The second cell, that is, the stanza, is black, the color of burning passion.

How they sing about hot summer nights, when the whole world is hidden from prying eyes, when love and passion reign... after the grayness of farewell on the pier, the black color of the southern night brought new love with black eyes, and everything turned black, everything was hidden under a veil of darkness: the steamer, and the foam along the sides, only the Southern Cross shines in the heights, only a whisper is heard. And the Litany of Lovers is heard - “A love like ours will never die!”

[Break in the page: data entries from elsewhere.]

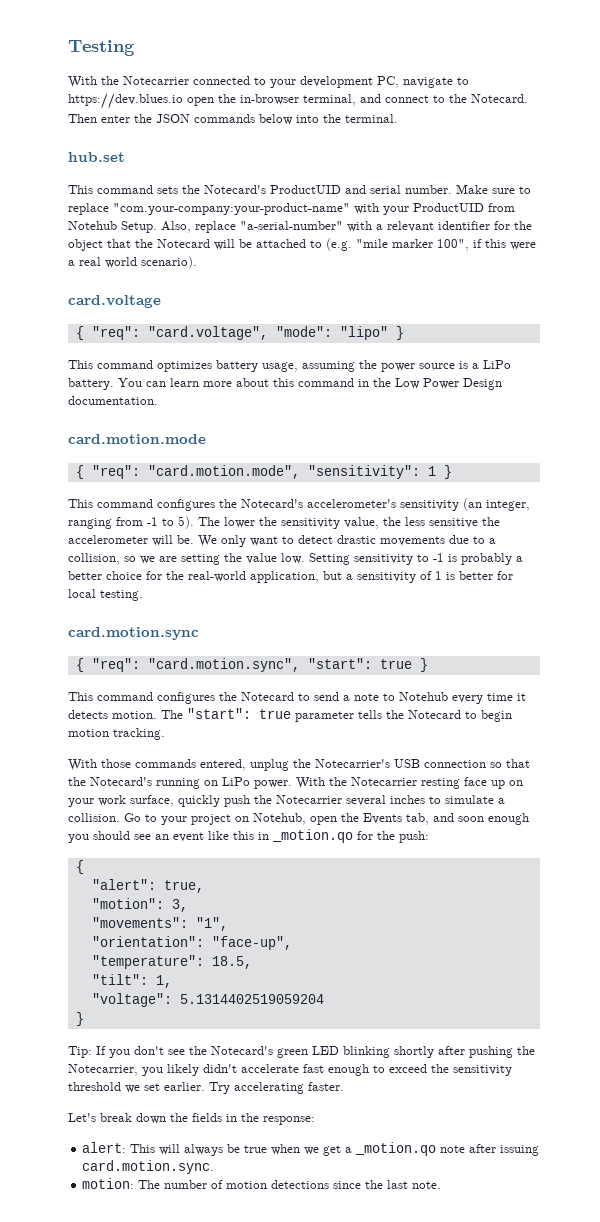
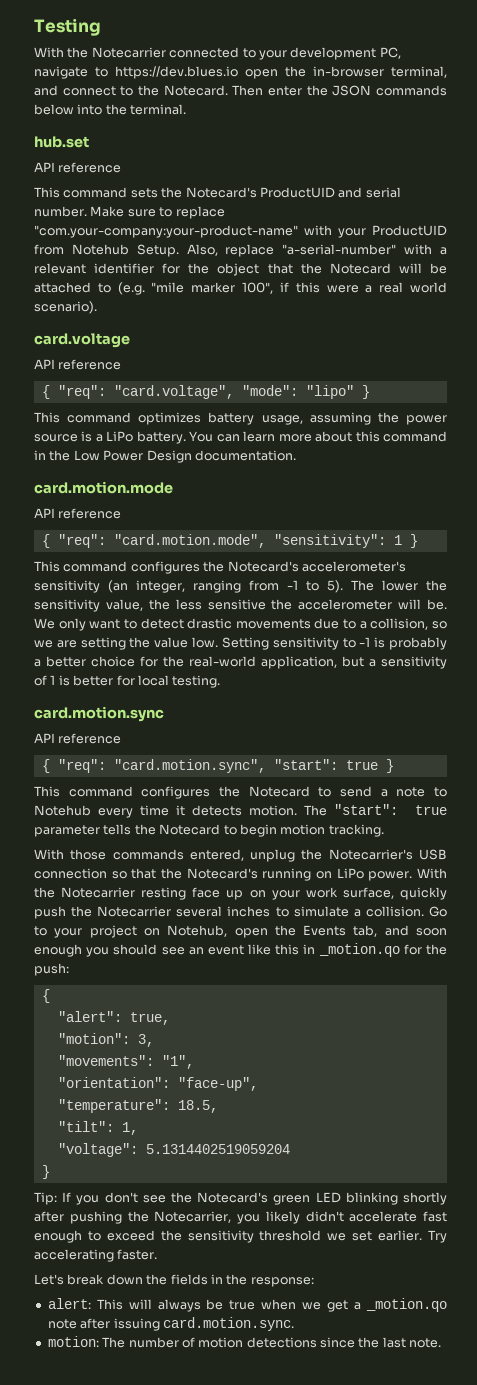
  hub.set
+ API reference
  card.voltage
+ API reference
  card.motion.mode
+ API reference
  card.motion.sync
+ API reference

The third stanza-cell - and the eyes are already brown, and everything has already turned brown. Dusty steppe, June heat, brown horses carry two people into the distance. And the hooves seem to knock in unison with the hearts - “A love like ours will never die!”

But here is the fourth stanza - and a calmer one blue. These are the mountains around Simla, silvered by moonlight, these are the waltzes that were so popular then - “Mabel”, “Officers”, “Farewell”, this is wine, glitter and charm. Blue is the color of romance, and blue eyes the partners echo the poet’s soul: “A love like ours will never die!”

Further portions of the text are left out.